Red filled Egan’s cheeks. He gulped, and my body couldn’t help but respond to the desire and flare of need that hit him so powerfully, his flight suit revealed it in loving detail. I pointedly stared at his hardening crotch as he came back toward us. He didn’t even look at me, just handed the screen to Lux. “Message from Kol,” he said.

Fascinated despite my solid vows to stay out of everyone’s business, I watched the human woman I’d lusted after in college glance down.
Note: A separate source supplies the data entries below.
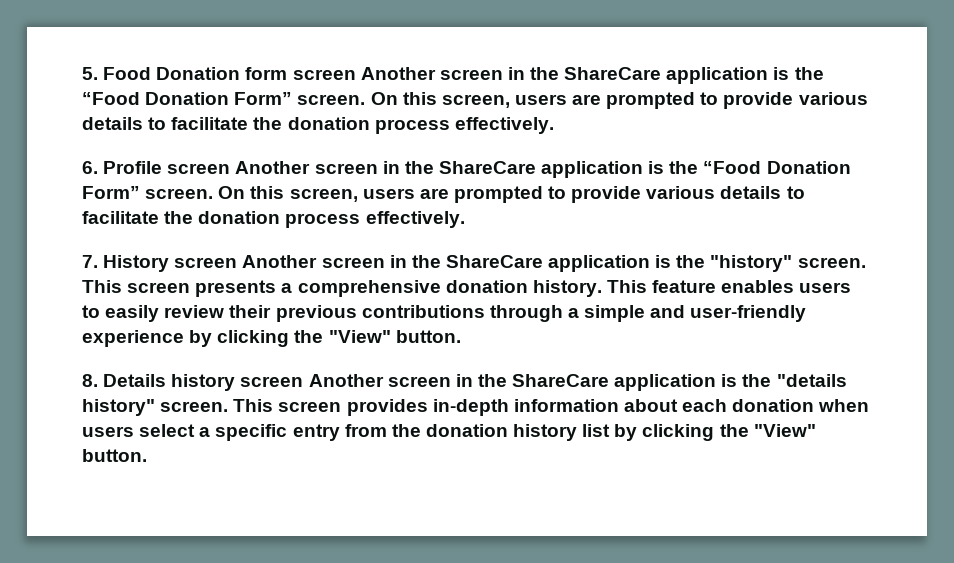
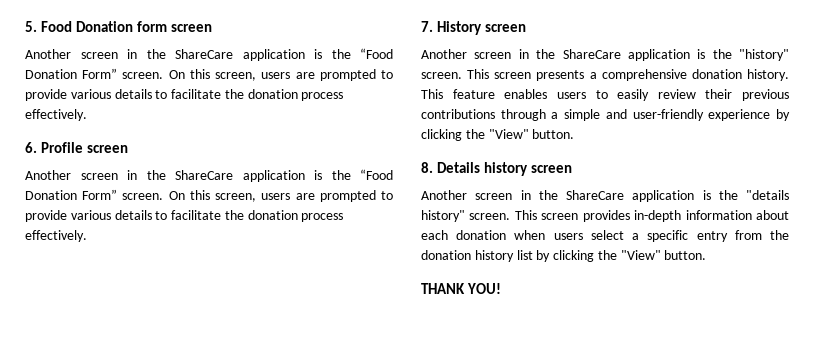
- 5. Food Donation form screen Another screen in the ShareCare application is the “Food Donation Form” screen.
+ 5. Food Donation form screen
+ Another screen in the ShareCare application is the “Food Donation Form” screen.
- 6. Profile screen Another screen in the ShareCare application is the “Food Donation Form” screen.
+ 6. Profile screen
+ Another screen in the ShareCare application is the “Food Donation Form” screen.
- 7. History screen Another screen in the ShareCare application is the "history" screen.
+ 7. History screen
+ Another screen in the ShareCare application is the "history" screen.
- 8. Details history screen Another screen in the ShareCare application is the "details history" screen.
+ 8. Details history screen
+ Another screen in the ShareCare application is the "details history" screen.
+ THANK YOU!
She laughed, but a faint hint of red crept up her neck. “He misses us. Bad.”

“You’ve embraced the Gwinarian way of life completely. Interesting.” I was a little jealous despite myself. Not of her—I was years past that short fascination in my life—no; jealous of something normal, and on Kithra, normal committed relationships had come in all shapes and sizes. I had a sudden and painfully fierce desire for a time machine that could take me back to a time before the explosions. When my people flourished. I shook it off fast. “Kol, eh? Another man…but now I have to wonder if I helped you acquire any other tastes. Just how many are in your relationship?”

“That’s none of your fucking business.” Lux glared at me.
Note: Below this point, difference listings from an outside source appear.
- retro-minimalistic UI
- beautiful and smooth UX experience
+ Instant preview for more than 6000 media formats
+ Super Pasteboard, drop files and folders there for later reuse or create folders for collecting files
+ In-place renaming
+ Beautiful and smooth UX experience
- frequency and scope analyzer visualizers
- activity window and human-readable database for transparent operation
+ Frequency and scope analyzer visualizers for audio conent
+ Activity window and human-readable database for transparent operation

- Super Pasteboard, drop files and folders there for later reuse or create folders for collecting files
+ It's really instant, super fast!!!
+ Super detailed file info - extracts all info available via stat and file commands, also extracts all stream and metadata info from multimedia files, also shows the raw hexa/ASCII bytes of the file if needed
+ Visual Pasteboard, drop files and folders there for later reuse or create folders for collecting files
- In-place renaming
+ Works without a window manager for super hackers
My shoulders relaxed. That was the Lux I knew.

She crossed her arms over the T-shirt that read EARTH 1 SUCKS. “Why are you on this docking station anyway? It’s only a supply stop for Kithra. And how did you get here, because I didn’t see a matching Lady Bug Mistress ship docked out there.” She looked me up and down. “The new duds are something else, so I’m thinking maybe you hitched a ride on a flying S&M palace?”

I ignored the dig. My ship, the most precious thing I owned, was safe on a better storage station. No way would I trust her on this dump, so I’d caught a ride here. And I’d had the fake leather suit made for specific reasons that were my own. “I signed on for a stint on Kithra to help with the building of another kithronite ship.”

“Oh.” Lux suddenly lost the teasing glint. “We do need good mechanics, and I remember how talented you were in college.”

“I’m sure you do because I sailed past you there.”

She nodded, shrugged. “In that department only.” She wrinkled her nose. “I never did like that part of the job. Luckily, I don’t have to mess with it much these days. My other partner is Kol Frega.”

I couldn’t stop my grin. Guessed right. “I’d heard he was off planet and working under the famous Captain Lux. Just didn’t know it was literal. Dropped that old rule of yours, did you?” I was referring to the famous Captain Moyans’s strict rule about not sleeping with anyone ranked under her. Rumors about her occasionally floated around supply stations, ones usually a lot bigger than this rat trap. The Company certainly hadn’t splurged to set this up.

“How did you know about that rule?” she asked.

Chuckling, I crossed my arms, loving the rasp of the faux leather. “Everyone knows about it.”

“Told you,” Egan murmured.

“Well.” She blew out a breath. “Incidentally, Kol is ranked with me these days. Egan, Kol and I have set our home base on Kithra.”

My mouth dropped open. “You filed family status?”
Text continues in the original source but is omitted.